[EXERCISE OBJECTIVE]: Only these lines of the data below are wanted: the one with "[55,1180,129,1197] History ->", the one with "(197, 43) none", and any lines between them, each repeated exactly.

------------------------------------------------

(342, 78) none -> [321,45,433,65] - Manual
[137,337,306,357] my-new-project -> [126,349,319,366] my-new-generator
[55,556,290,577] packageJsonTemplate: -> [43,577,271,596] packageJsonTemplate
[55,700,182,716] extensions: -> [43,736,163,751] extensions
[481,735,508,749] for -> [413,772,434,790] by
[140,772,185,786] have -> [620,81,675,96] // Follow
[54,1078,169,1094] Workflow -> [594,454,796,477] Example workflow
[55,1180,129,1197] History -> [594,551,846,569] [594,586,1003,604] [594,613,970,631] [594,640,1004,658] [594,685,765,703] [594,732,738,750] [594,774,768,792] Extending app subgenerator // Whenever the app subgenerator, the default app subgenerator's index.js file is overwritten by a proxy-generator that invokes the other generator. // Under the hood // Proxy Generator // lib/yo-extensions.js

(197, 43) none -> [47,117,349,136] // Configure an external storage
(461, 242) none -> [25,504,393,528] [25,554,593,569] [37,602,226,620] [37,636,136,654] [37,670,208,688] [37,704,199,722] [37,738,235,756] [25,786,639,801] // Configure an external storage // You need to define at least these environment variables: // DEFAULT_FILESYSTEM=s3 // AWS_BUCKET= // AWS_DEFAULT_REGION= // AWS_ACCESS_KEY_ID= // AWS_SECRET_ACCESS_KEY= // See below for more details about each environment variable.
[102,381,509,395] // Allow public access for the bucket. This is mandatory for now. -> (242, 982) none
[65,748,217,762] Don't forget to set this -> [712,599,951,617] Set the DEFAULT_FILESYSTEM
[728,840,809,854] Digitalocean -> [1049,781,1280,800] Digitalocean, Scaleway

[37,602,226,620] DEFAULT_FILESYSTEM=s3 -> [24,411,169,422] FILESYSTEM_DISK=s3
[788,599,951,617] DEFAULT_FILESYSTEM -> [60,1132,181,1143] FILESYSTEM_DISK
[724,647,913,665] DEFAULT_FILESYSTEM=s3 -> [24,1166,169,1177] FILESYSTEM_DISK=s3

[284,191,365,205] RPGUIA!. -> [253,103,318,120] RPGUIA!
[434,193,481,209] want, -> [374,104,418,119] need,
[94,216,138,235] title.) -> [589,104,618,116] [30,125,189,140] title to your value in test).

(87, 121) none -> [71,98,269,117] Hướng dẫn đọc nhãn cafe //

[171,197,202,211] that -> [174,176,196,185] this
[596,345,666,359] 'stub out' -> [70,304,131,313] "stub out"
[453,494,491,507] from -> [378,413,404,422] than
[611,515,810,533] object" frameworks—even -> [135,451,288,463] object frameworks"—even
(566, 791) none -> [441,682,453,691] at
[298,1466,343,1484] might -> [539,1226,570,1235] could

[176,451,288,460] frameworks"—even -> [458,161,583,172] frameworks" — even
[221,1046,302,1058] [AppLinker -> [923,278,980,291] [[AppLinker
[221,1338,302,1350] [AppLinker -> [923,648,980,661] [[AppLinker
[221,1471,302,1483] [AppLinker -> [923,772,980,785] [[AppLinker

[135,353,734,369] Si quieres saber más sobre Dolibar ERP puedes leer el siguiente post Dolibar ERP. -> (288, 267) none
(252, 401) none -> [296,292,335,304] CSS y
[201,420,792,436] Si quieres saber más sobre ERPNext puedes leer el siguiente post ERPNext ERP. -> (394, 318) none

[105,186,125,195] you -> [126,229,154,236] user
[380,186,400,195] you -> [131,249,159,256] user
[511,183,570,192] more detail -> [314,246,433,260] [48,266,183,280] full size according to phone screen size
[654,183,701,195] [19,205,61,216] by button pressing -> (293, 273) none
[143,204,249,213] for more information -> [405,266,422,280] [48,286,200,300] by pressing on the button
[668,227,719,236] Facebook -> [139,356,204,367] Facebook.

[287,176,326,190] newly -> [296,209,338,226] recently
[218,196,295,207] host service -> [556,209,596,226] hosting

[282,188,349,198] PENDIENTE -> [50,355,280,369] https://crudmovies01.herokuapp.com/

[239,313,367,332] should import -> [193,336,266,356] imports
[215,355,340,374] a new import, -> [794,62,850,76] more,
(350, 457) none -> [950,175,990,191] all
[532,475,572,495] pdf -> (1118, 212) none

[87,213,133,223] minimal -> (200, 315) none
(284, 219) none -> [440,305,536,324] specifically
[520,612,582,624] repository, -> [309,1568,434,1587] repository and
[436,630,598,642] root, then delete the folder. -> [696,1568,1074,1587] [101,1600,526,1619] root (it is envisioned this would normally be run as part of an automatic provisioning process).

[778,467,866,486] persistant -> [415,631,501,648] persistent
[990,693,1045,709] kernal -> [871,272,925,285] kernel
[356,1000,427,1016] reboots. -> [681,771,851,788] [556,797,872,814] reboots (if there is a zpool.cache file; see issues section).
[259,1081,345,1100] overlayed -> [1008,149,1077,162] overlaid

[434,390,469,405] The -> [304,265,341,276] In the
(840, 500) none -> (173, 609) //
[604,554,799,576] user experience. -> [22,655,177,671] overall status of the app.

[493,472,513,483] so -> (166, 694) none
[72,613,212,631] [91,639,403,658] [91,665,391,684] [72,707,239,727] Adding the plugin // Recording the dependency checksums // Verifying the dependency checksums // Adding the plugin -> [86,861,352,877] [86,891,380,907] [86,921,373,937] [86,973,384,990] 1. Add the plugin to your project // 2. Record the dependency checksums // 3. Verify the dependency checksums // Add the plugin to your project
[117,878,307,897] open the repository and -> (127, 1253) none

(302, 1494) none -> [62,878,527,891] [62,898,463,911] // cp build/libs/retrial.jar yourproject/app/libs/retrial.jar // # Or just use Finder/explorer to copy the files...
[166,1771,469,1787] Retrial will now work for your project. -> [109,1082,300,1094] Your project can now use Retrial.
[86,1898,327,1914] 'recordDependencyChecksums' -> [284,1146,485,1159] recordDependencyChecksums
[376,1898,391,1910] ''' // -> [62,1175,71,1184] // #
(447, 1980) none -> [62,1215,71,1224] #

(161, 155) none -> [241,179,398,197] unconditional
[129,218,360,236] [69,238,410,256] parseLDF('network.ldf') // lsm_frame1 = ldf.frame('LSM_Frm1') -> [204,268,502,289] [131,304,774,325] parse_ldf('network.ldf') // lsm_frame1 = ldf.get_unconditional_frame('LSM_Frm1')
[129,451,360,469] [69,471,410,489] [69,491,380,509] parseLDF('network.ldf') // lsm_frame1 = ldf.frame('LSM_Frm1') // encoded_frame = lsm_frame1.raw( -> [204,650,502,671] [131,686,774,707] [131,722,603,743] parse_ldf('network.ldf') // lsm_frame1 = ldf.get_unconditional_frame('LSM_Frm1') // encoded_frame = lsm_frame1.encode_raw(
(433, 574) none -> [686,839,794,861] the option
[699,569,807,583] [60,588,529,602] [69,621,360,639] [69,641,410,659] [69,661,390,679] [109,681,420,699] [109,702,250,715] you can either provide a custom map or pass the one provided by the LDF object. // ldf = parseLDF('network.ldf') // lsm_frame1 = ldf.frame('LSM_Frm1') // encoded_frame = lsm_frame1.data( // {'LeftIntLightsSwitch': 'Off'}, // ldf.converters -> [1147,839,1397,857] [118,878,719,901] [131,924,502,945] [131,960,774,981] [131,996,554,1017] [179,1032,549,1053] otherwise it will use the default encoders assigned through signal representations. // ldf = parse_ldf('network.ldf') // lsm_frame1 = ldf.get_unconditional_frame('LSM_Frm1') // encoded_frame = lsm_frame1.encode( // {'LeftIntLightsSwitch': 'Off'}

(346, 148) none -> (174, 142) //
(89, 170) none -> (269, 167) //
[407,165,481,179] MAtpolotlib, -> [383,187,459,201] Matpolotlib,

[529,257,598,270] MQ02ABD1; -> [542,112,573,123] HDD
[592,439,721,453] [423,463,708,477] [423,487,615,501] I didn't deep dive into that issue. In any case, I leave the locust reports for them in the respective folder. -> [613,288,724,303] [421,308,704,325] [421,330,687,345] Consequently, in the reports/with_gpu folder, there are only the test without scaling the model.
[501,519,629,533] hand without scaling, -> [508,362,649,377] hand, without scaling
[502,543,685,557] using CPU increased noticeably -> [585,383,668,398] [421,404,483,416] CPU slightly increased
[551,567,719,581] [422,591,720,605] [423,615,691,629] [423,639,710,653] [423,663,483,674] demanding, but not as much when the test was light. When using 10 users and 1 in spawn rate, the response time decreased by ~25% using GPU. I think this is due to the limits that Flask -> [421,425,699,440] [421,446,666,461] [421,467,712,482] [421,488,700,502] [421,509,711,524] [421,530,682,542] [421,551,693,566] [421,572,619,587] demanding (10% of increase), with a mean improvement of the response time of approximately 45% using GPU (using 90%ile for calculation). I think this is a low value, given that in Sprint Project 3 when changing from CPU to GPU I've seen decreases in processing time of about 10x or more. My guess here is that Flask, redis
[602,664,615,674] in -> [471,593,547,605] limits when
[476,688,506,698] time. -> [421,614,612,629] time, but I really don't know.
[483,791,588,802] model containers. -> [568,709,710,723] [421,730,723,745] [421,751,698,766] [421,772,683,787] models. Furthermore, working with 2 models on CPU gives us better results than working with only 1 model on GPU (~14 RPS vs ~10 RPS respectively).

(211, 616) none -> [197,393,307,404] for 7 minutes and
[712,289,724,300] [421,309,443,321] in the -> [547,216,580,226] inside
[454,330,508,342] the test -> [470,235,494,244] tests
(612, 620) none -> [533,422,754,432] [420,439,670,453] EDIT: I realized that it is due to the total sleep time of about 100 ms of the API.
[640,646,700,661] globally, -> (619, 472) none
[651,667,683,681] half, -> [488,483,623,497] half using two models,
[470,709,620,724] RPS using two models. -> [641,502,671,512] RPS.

------------------------------------------------

[RESPONSE FOR THIS EXERCISE]:
[55,1180,129,1197] History -> [594,551,846,569] [594,586,1003,604] [594,613,970,631] [594,640,1004,658] [594,685,765,703] [594,732,738,750] [594,774,768,792] Extending app subgenerator // Whenever the app subgenerator, the default app subgenerator's index.js file is overwritten by a proxy-generator that invokes the other generator. // Under the hood // Proxy Generator // lib/yo-extensions.js

(197, 43) none -> [47,117,349,136] // Configure an external storage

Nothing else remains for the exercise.